From: "Dave Farber" <dave () farber net>
Date: Sat, 25 Feb 2017 12:31:10 +0000

---------- Forwarded message ---------
From: Dewayne Hendricks <dewayne () warpspeed com>
Date: Sat, Feb 25, 2017 at 7:30 AM
Subject: [Dewayne-Net] Science societies have long shunned politics. But
now they're ready to march.
To: Multiple recipients of Dewayne-Net <dewayne-net () warpspeed com>


Science societies have long shunned politics. But now they’re ready to
march.
By Sarah Kaplan
Feb 24 2017
<
https://www.washingtonpost.com/news/speaking-of-science/wp/2017/02/24/science-societies-have-long-shunned-politics-but-now-theyre-ready-to-march/


Some of the nation's biggest scientific organizations, including the
American Association for the Advancement of Science and the American
Geophysical Union, are partnering with grass-roots organizers to plan the
March for Science, an Earth Day rally in Washington and cities around the
world aimed at defending "robustly funded and publicly communicated
science."

The news signals that the effort, spawned from social-media musings in the
days after President Trump's inauguration, has officially gone mainstream.

Such coordinated activism is a big change for scientists and the societies
that represent them. Researchers have long been reluctant to dive into
political debates out of concern that their work will be perceived as
partisan.
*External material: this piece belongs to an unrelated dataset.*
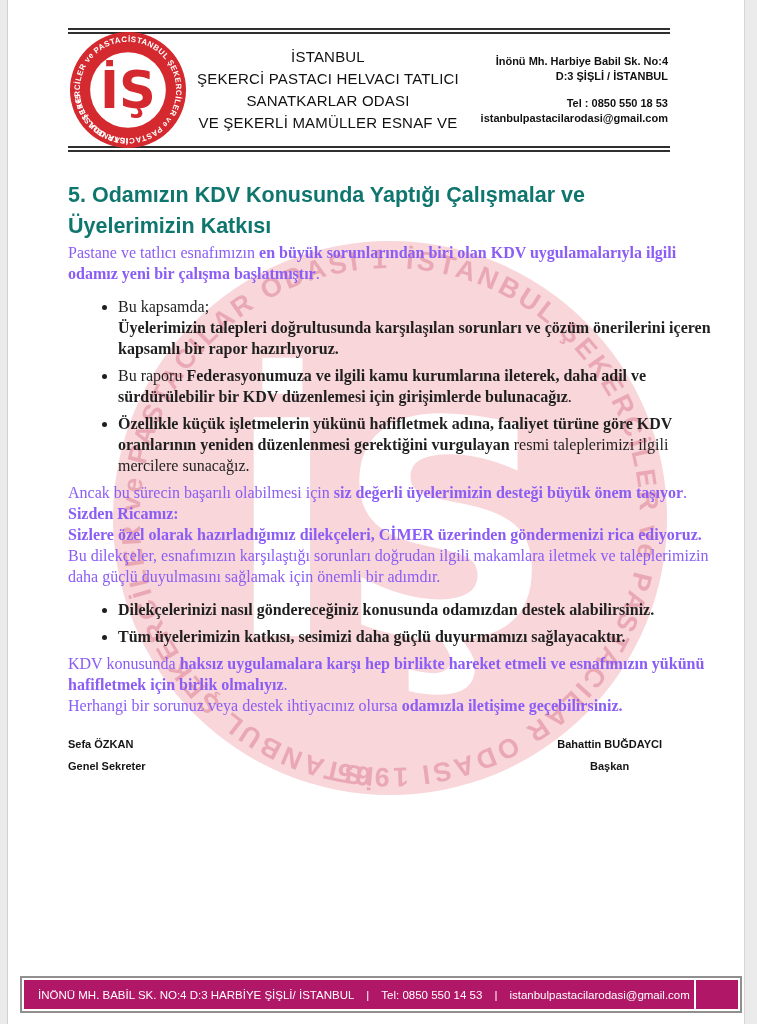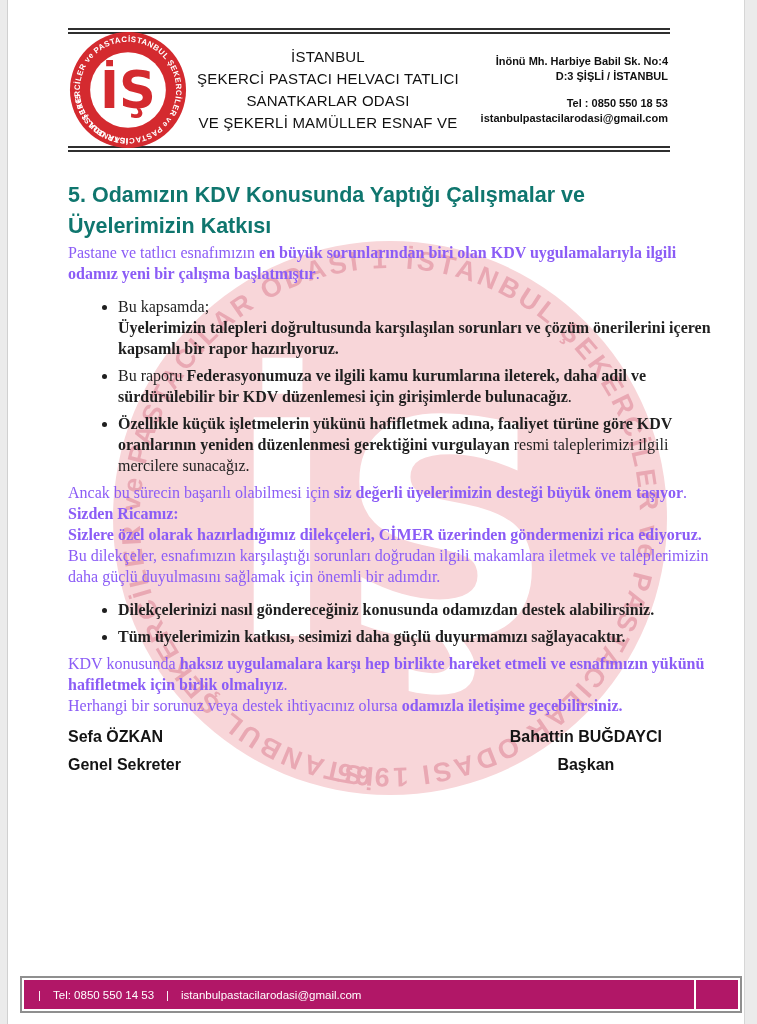"Sefa ÖZKAN" .signatures { font-size: 16px -> 11px; margin-top: 12px -> 22px }
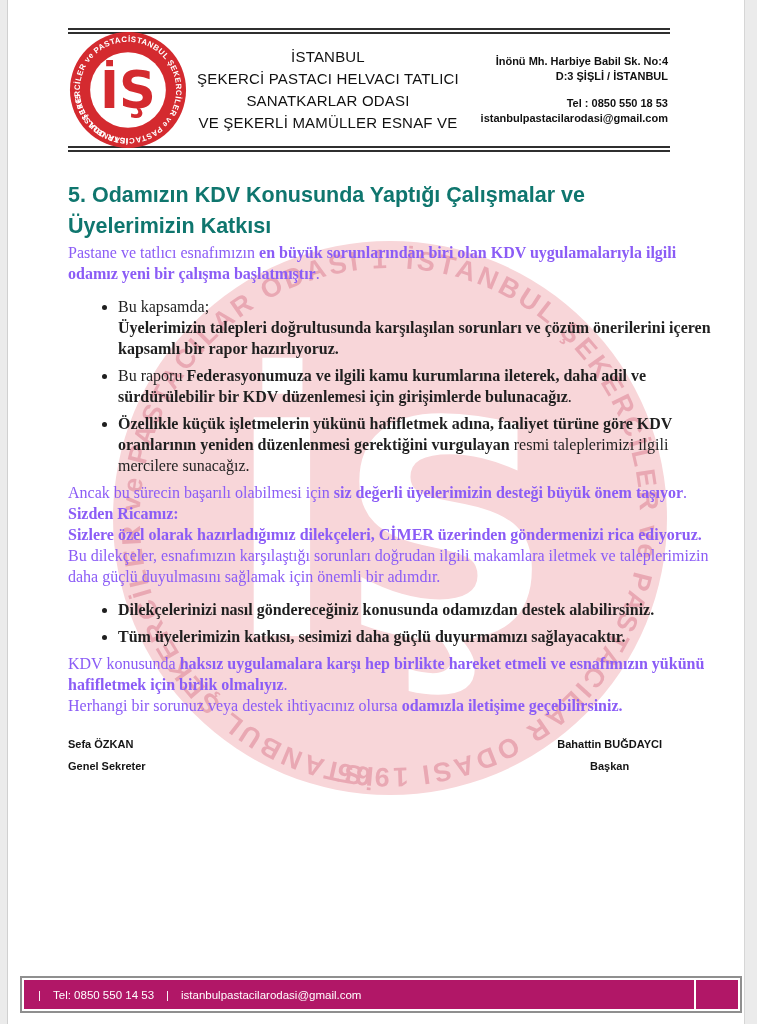"İNÖNÜ MH. BABİL SK. NO:4" span { html: none -> <span>İNÖNÜ MH. BABİL SK. NO:4 D:3 HARBİYE ŞİŞLİ/ İSTANBUL</span> }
But the community is increasingly worried about eroding public
support for science, and it's ready to speak up.

"I've never seen anything like this," said Rush Holt, chief executive of
the AAAS. "In the past, there have been marches for one aspect of science
or another or for rallies for funding for medical research. ... But this
was not organized by any interest group. It's a spontaneous display of
concern about science itself."

The March for Science is slated to take over the Mall in Washington on
April 22. The Earth Day Network is co-organizing the event, which will
involve speeches, a teach-in, musical performances and a march through
Washington. Supporters from nearly 300 cities in 30 countries will hold
satellite marches on the same day.

The people behind the march are mostly scientists and educators at the
beginning of their careers. Few have activist backgrounds, and none has
organized an event on this scale. But in the month since the event's
conception, they've managed to get some of the biggest names in the
American scientific community on board. The march's other major partners
are Sigma Xi, the 100,000-member honor society for scientists and
engineers, the Entomological Society of America, the climate action
advocacy group NextGen Climate America, ScienceDebate.org and the Union of
Concerned Scientists.

In addition, organizers say that more than 50,000 volunteers have signed up
to help with the event. In a private Facebook group, more than 800,000
people have said they'll be attending.

“This started as an idea, but it’s rapidly actualizing into a global
movement,” Valorie Aquino, one of the march’s three national co-chairs and
an anthropology PhD candidate at the University of New Mexico, said in a
statement. “Scientific integrity serves everyone, and we need to speak out
for science together."

That AAAS and others have joined the effort is a sign of the community's
growing dissatisfaction with the "stick to science" mentality.

"Some people for a long time believed that if scientists would just
dispassionately provide data, that science would not be politicized," said
Michael Halpern, deputy director of the Center for Science and Democracy at
the Union of Concerned Scientists. "That turned out to be a misjudgment of
colossal proportions."

At the American Geophysical Union's meeting in December — the first major
conference of earth and atmospheric scientists after the election — there
was a pervasive sense of anxiety about what the Trump administration would
mean for science. The transition team had already sent a letter to Energy
Department officials, asking them to name employees who worked on
climate-change research. Several of Trump's nominees had previously
expressed doubt about the reality of man-made climate change.

Colleagues stood in clusters during the meeting's poster sessions,
discussing the developments, debating what they should do.